● DATA FOR REVIEW
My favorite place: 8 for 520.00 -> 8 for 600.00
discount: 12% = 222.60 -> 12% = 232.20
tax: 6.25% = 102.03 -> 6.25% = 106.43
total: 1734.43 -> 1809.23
* * *
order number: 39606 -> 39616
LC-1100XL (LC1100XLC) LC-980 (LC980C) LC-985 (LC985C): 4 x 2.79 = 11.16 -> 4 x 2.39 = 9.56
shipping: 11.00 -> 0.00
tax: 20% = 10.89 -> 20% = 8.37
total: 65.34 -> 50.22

● YOUR ASSIGNMENT
Within the material above, the line with "My favorite place: 8" opens the range and the line with "total: 1734.43 -> 1809.23" closes it; reproduce that range word for word.

● REPLY TO THE EXERCISE
My favorite place: 8 for 520.00 -> 8 for 600.00
discount: 12% = 222.60 -> 12% = 232.20
tax: 6.25% = 102.03 -> 6.25% = 106.43
total: 1734.43 -> 1809.23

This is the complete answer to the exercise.